Les notions de désintermédiation et de disruption ont ces dernières années fait le buzz de la transformation digitale. Cette dernière est elle-même un concept aux contours flous, que nous aurions sans doute gagné à mieux la définir. Aujourd’hui, ces processus censés faire évoluer la société et l’économie vers plus d’efficacité grâce à une utilisation créative des technologies émergentes sont désignés sous des termes bien moins flatteurs : on parle volontiers désormais d’ubérisation et de « gig economy ».
Le réveil est brutal. Là où l’on voyait dans un premier temps des David digitaux, agiles et sympathiques, défiant les Goliath de l’économie conventionnelle englués dans un statu quo confortable pour eux-mêmes mais défavorable aux consommateurs, on découvre aujourd’hui que ces David sont dans bien des cas des monopolistes dans l’âme, agressifs et adeptes de l’« après nous le déluge ». Si Uber en est arrivé à symboliser ainsi un dévoiement problématique, c’est sans doute qu’il a fait preuve d’une brutalité exceptionnelle, traitant ses chauffeurs comme des serfs corvéables à merci et poussant à l’extrême le recours au lobbying et aux actions en justice.
On découvre que la « gig economy », vantée au nom d’une liberté retrouvée et d’un auto-entrepreneuriat émancipateur, se contente souvent de précariser les relations de travail et de détricoter les filets de protection sociale. Rien n’indique aujourd’hui que ces phénomènes soient appelés à se ralentir ou à s’interrompre, au contraire. Les fronts pionniers des nouvelles technologies, parmi lesquelles figurent l’intelligence artificielle, la blockchain et la réalité virtuelle, sont plutôt en mode accélération et en train d’accentuer leur pression sur les structures économiques et sociales héritées du XXe siècle. Certains champions de la désintermédiation s’appuient sur des modèles d’affaires indéniablement supérieurs à ceux des entreprises conventionnelles, notamment en exploitant mieux les données qu’elles agrègent et en réinventant la relation client. Nos sociétés vont sans doute chercher à encadrer mieux qu’avant ces évolutions pour se prémunir de leurs effets les plus pervers, mais y parviendront-elles ? Peut-on concevoir une désintermédiation heureuse, ou du moins mieux contrôlée ?

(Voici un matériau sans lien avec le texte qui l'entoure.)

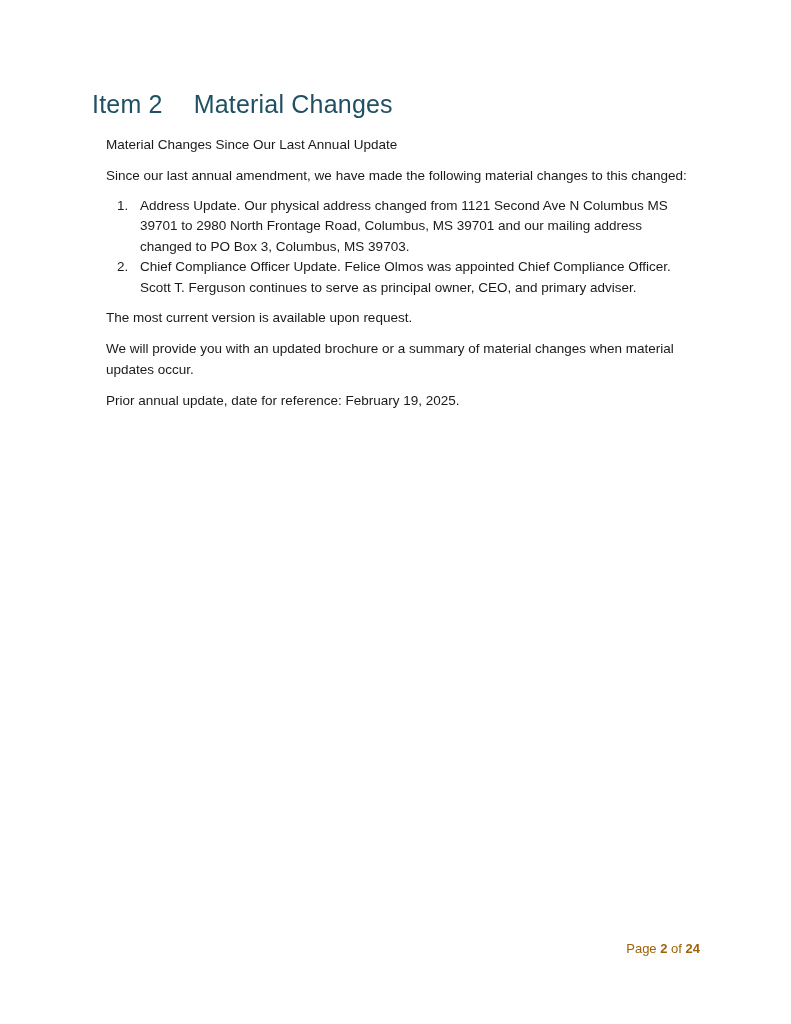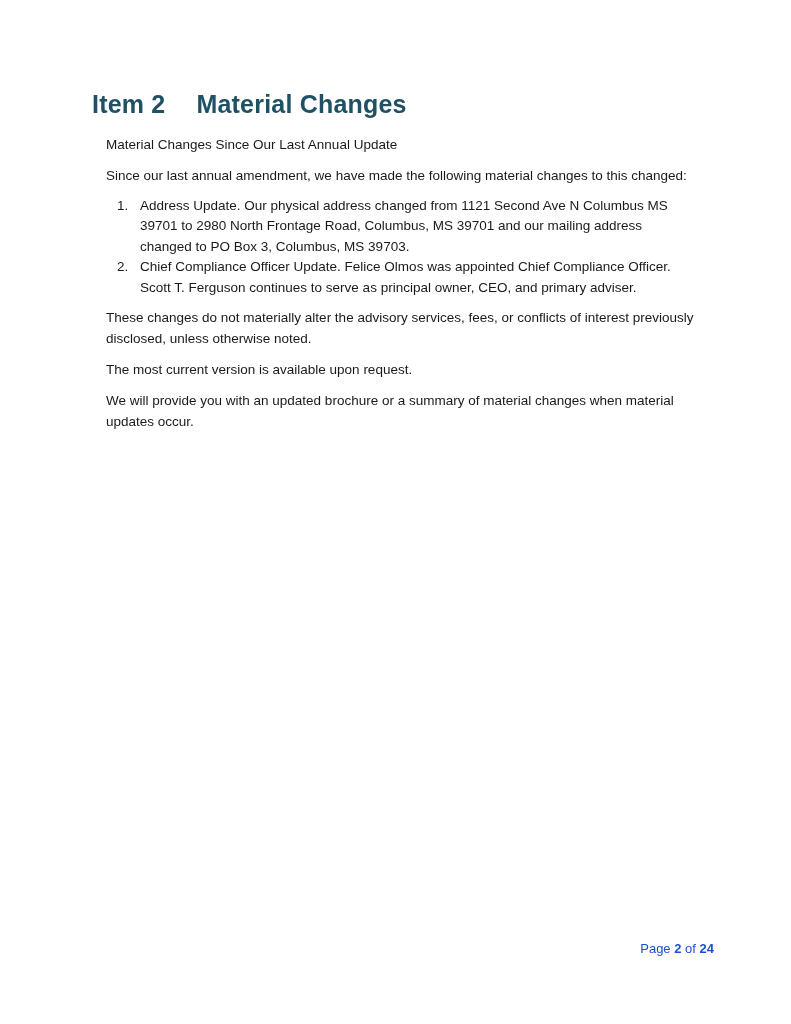"Item 2 Material Changes" h1.doc-heading { font-weight: 700 -> 400 }
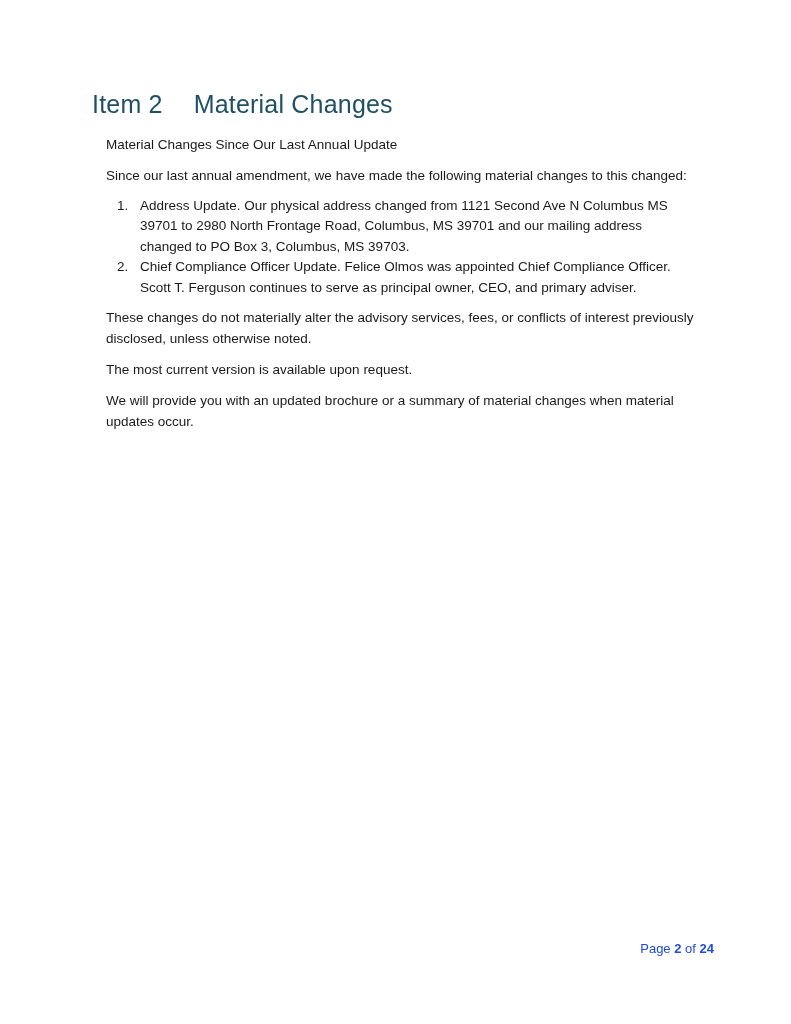"These changes do not materially" p.body-text { html: <p>These changes do not materially alter the advisory services, fees, or conflicts of interest previously disclosed, unless otherwise noted.</p> -> none }
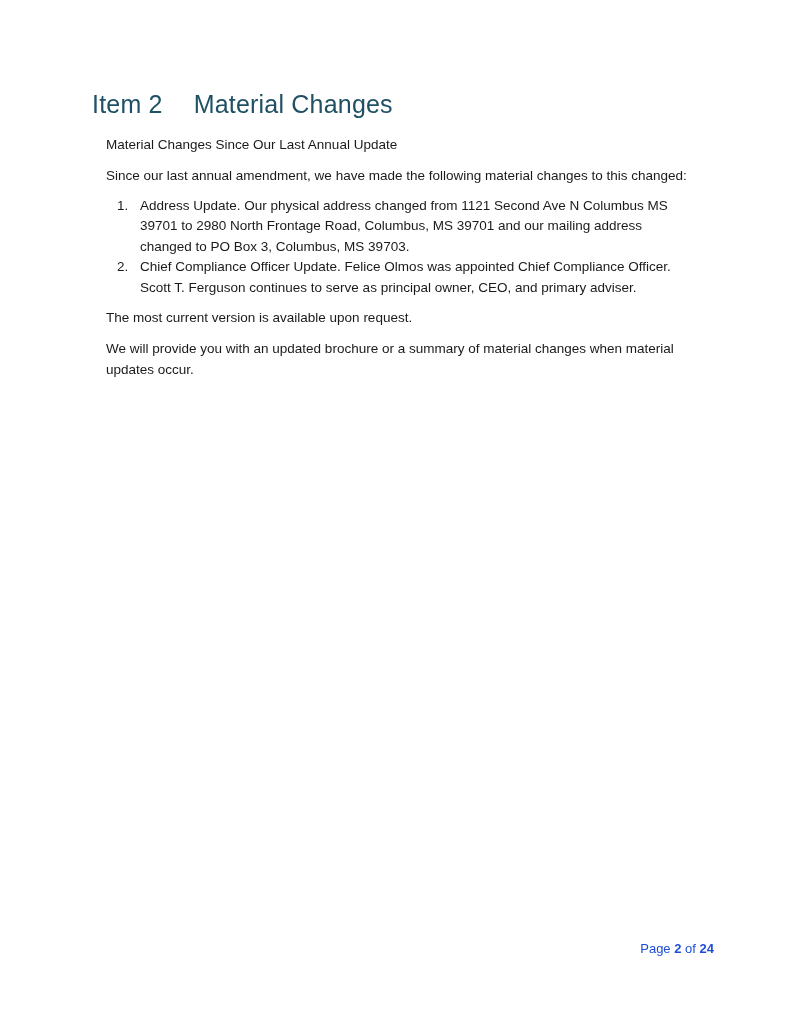"Prior annual update, date for" p.body-text { html: none -> <p>Prior annual update, date for reference: February 19, 2025.</p> }
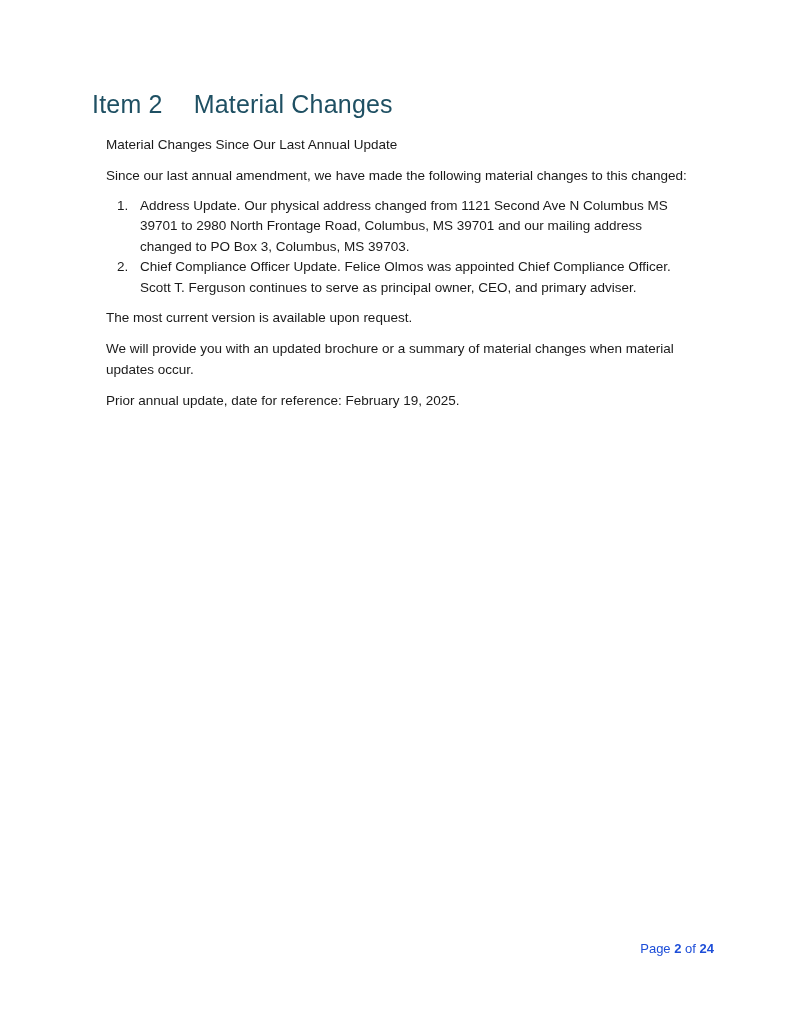"Page 2 of 24" .page-footer { color: #1d4ed8 -> #a16207; right: 77px -> 91px }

Cela supposerait que les notions de responsabilité sociale ou de solidarité fassent partie du bagage des créateurs de start-ups ou des législations encadrant leur activité. Quoi, des bons sentiments au moment de lever des fonds pour devenir la prochaine vedette unicorne du Nasdaq ? La culture des start-ups s’en accommode mal, elle y voit un ballast qu’il vaut mieux jeter par-dessus bord.
Une réponse qui s’ébauche est celle d’une amplification et d’une accélération des processus de désintermédiation par des communautés de citoyens. La technologie continue d’évoluer, de nouveaux usages émergent. Après avoir délogé ou affaibli leurs concurrents traditionnels, les vainqueurs emblématiques de la désintermédiation tels que Uber ou Airbnb sont eux-mêmes devenus de puissants intermédiaires, souvent haïs, et sont désormais à la merci d’initiatives communautaires qui s’attaqueraient à leur modèle d’affaires.
De telles initiatives parviendront à supplanter ces géants victorieux pour peu qu’elles révolutionnent à nouveau les usages technologiques pour en dériver des modèles plus inclusifs. Cette approche peut être interprétée comme une fuite en avant, mais elle a de meilleures chances de succès que la vaine quête d’un retour au statu quo ante. On en voit émerger des exemples autour d’Ethereum, où se projettent et se construisent des réseaux gérés directement par leurs utilisateurs et ne prévoyant pour les faire tourner, au lieu des start-ups classiques, que des communautés décentralisées. À cet égard, la notion de peer-to-peer, que l’on associe sans doute trop au partage de fichiers inauguré par Napster, n’a sans doute pas délivré tout son potentiel. Les disrupteurs de ces dernières années ne peuvent pas se reposer sur leurs lauriers, car ils risquent de se retrouver dans la situation de l’arroseur arrosé.